*Extracted records*:
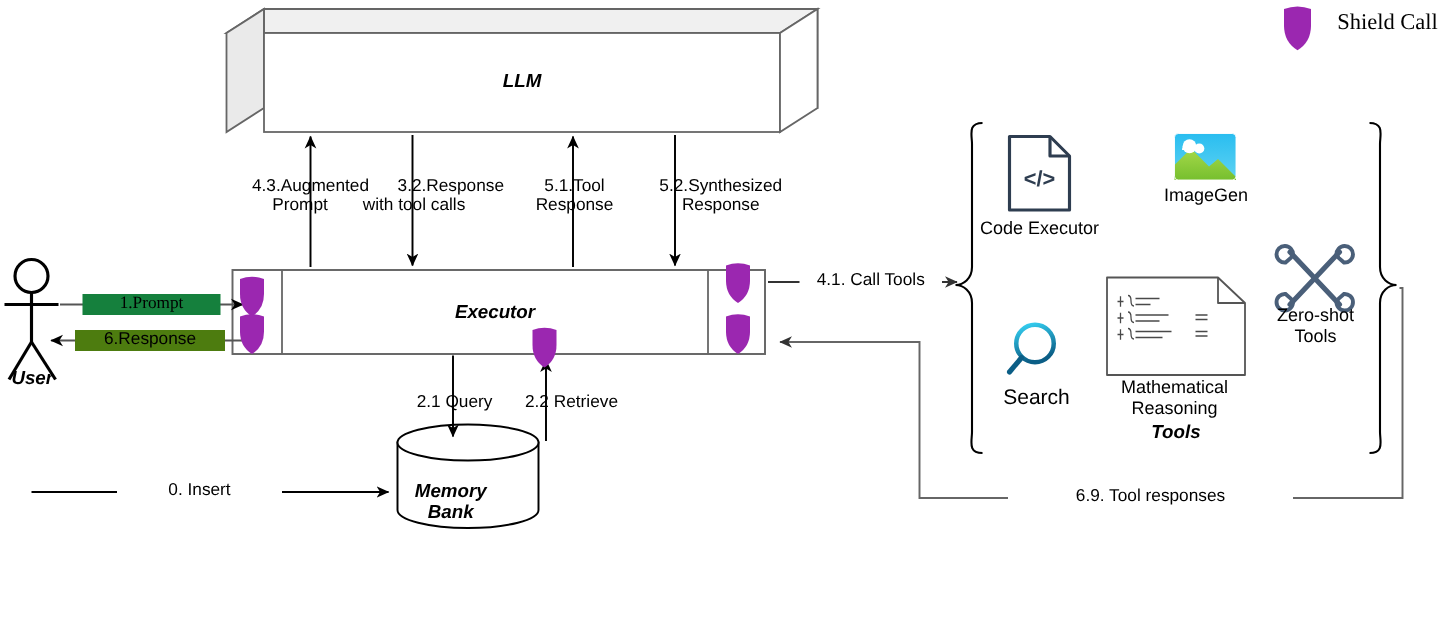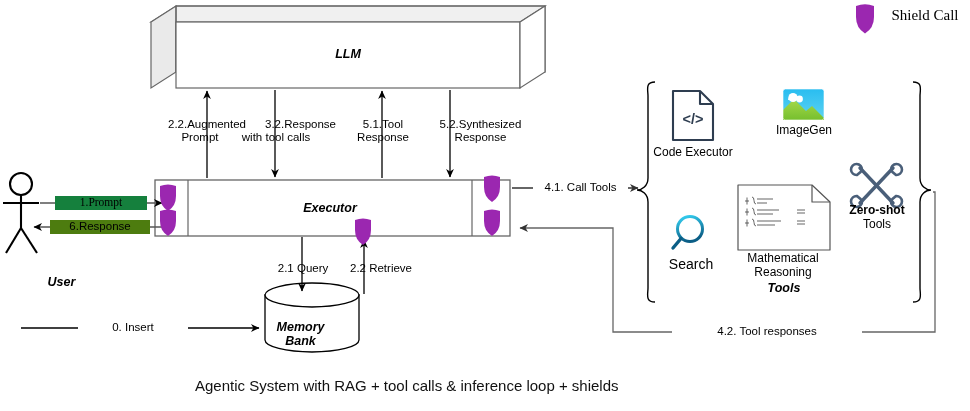--- a/index.html
+++ b/index.html
@@ -215,7 +215,7 @@
 
   <div class="lbl-box node-title" style="left:738px; top:281px; width:92px; font-size:12.5px;">Tools</div>
 
-  <div class="lbl" style="left:137px; top:118px; width:140px;">2.2.Augmented</div>
+  <div class="lbl" style="left:137px; top:118px; width:140px;">4.3.Augmented</div>
   <div class="lbl" style="left:130px; top:131px; width:140px;">Prompt</div>
 
   <div class="lbl" style="left:216px; top:118px; width:120px;text-align:right;">3.2.Response</div>

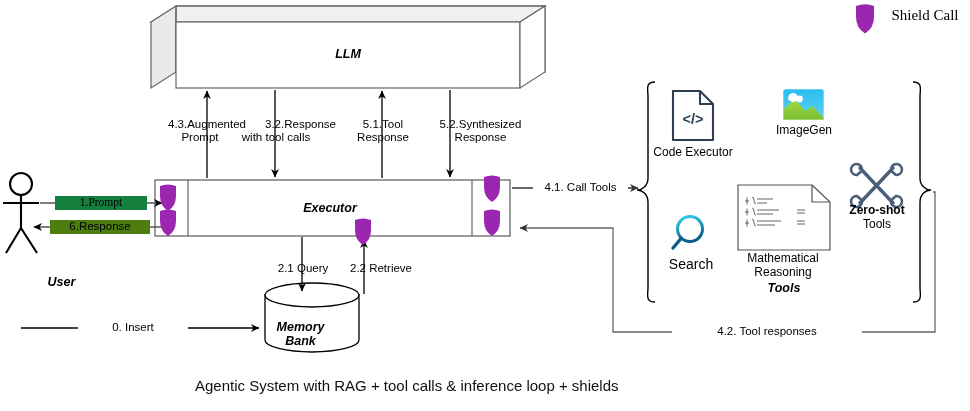--- a/index.html
+++ b/index.html
@@ -245,7 +245,7 @@
 
   <div class="lbl" style="left:768px; top:124px; width:72px; font-size:12px;">ImageGen</div>
 
-  <div class="lbl" style="left:838px; top:204px; width:78px; font-size:12px;font-weight:bold;">Zero-shot</div>
+  <div class="lbl" style="left:838px; top:204px; width:78px; font-size:12px;">Zero-shot</div>
   <div class="lbl" style="left:838px; top:218px; width:78px; font-size:12px;">Tools</div>
 
   <div class="lbl" style="left:660px; top:258px; width:62px; font-size:14px;">Search</div>

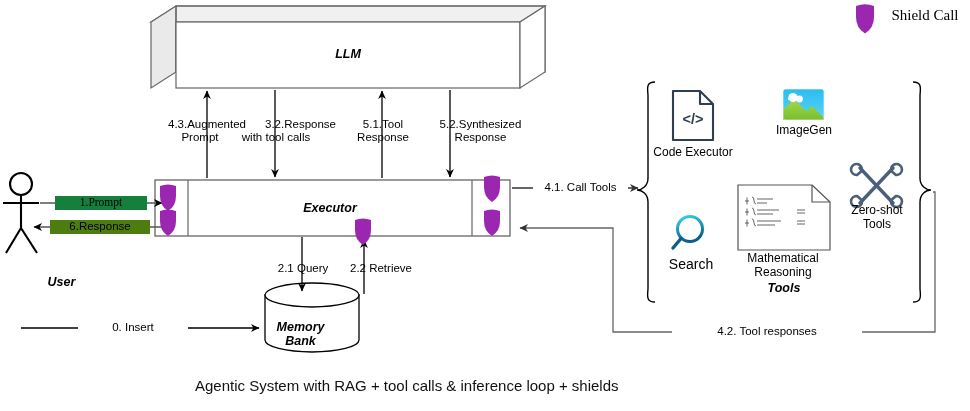--- a/index.html
+++ b/index.html
@@ -211,7 +211,7 @@
 
   <div class="lbl-box node-title" style="left:265px; top:320px; width:71px;">Memory Bank</div>
 
-  <div class="lbl-box node-title" style="left:0px; top:275px; width:43px;padding-left:40px;">User</div>
+  <div class="lbl-box node-title" style="left:0px; top:245px; width:43px;">User</div>
 
   <div class="lbl-box node-title" style="left:738px; top:281px; width:92px; font-size:12.5px;">Tools</div>
 

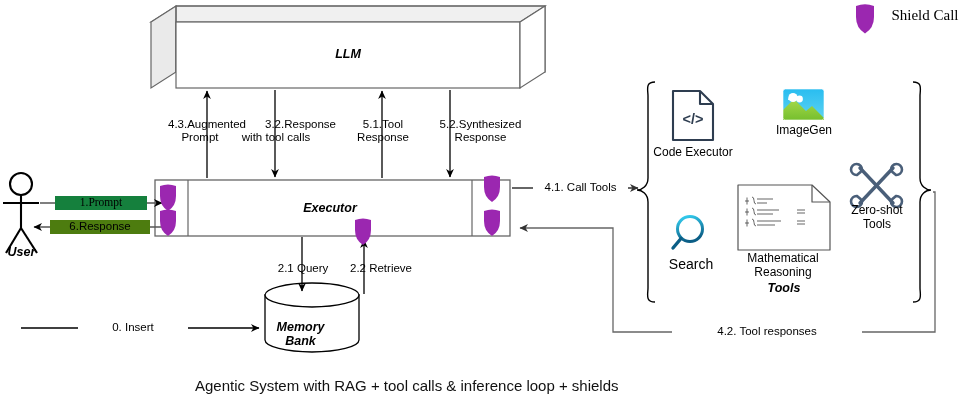--- a/index.html
+++ b/index.html
@@ -239,7 +239,7 @@
 
   <div class="lbl" style="left:533px; top:181px; width:95px; background:#fff;">4.1. Call Tools</div>
 
-  <div class="lbl" style="left:672px; top:325px; width:190px; background:#fff;">4.2. Tool responses</div>
+  <div class="lbl" style="left:672px; top:325px; width:190px; background:#fff;">6.9. Tool responses</div>
 
   <div class="lbl" style="left:643px; top:146px; width:100px; font-size:12px;">Code Executor</div>
 

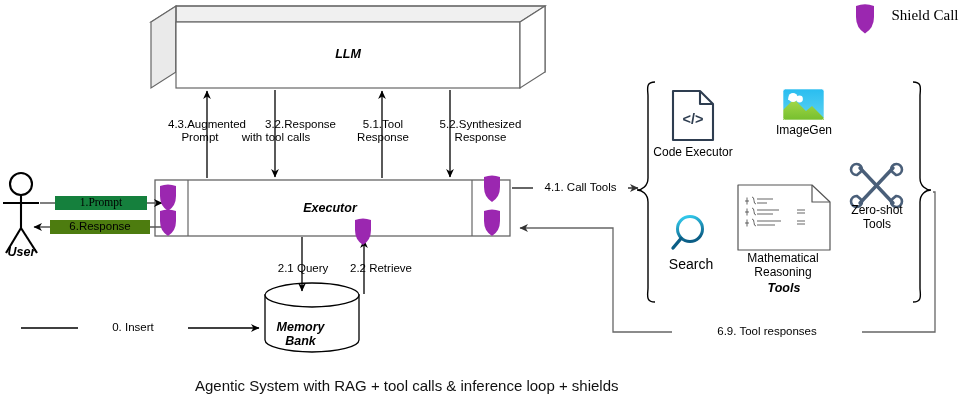--- a/index.html
+++ b/index.html
@@ -255,7 +255,6 @@
 
   <div class="lbl" style="left:880px; top:9px; width:90px; text-align:center; font-size:15px;font-family:Liberation Serif, serif;">Shield Call</div>
 
-  <div class="caption" style="left:195px; top:377px;">Agentic System with RAG + tool calls &amp; inference loop + shields</div>
 
 </div>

*About this exercise*: From the first record above to the last, output each one exactly and omit the pictures.

*Result for this task*:
--- a/index.html
+++ b/index.html
@@ -215,7 +215,7 @@
 
   <div class="lbl-box node-title" style="left:738px; top:281px; width:92px; font-size:12.5px;">Tools</div>
 
-  <div class="lbl" style="left:137px; top:118px; width:140px;">2.2.Augmented</div>
+  <div class="lbl" style="left:137px; top:118px; width:140px;">4.3.Augmented</div>
   <div class="lbl" style="left:130px; top:131px; width:140px;">Prompt</div>
 
   <div class="lbl" style="left:216px; top:118px; width:120px;text-align:right;">3.2.Response</div>

--- a/index.html
+++ b/index.html
@@ -245,7 +245,7 @@
 
   <div class="lbl" style="left:768px; top:124px; width:72px; font-size:12px;">ImageGen</div>
 
-  <div class="lbl" style="left:838px; top:204px; width:78px; font-size:12px;font-weight:bold;">Zero-shot</div>
+  <div class="lbl" style="left:838px; top:204px; width:78px; font-size:12px;">Zero-shot</div>
   <div class="lbl" style="left:838px; top:218px; width:78px; font-size:12px;">Tools</div>
 
   <div class="lbl" style="left:660px; top:258px; width:62px; font-size:14px;">Search</div>

--- a/index.html
+++ b/index.html
@@ -211,7 +211,7 @@
 
   <div class="lbl-box node-title" style="left:265px; top:320px; width:71px;">Memory Bank</div>
 
-  <div class="lbl-box node-title" style="left:0px; top:275px; width:43px;padding-left:40px;">User</div>
+  <div class="lbl-box node-title" style="left:0px; top:245px; width:43px;">User</div>
 
   <div class="lbl-box node-title" style="left:738px; top:281px; width:92px; font-size:12.5px;">Tools</div>
 

--- a/index.html
+++ b/index.html
@@ -239,7 +239,7 @@
 
   <div class="lbl" style="left:533px; top:181px; width:95px; background:#fff;">4.1. Call Tools</div>
 
-  <div class="lbl" style="left:672px; top:325px; width:190px; background:#fff;">4.2. Tool responses</div>
+  <div class="lbl" style="left:672px; top:325px; width:190px; background:#fff;">6.9. Tool responses</div>
 
   <div class="lbl" style="left:643px; top:146px; width:100px; font-size:12px;">Code Executor</div>
 

--- a/index.html
+++ b/index.html
@@ -255,7 +255,6 @@
 
   <div class="lbl" style="left:880px; top:9px; width:90px; text-align:center; font-size:15px;font-family:Liberation Serif, serif;">Shield Call</div>
 
-  <div class="caption" style="left:195px; top:377px;">Agentic System with RAG + tool calls &amp; inference loop + shields</div>
 
 </div>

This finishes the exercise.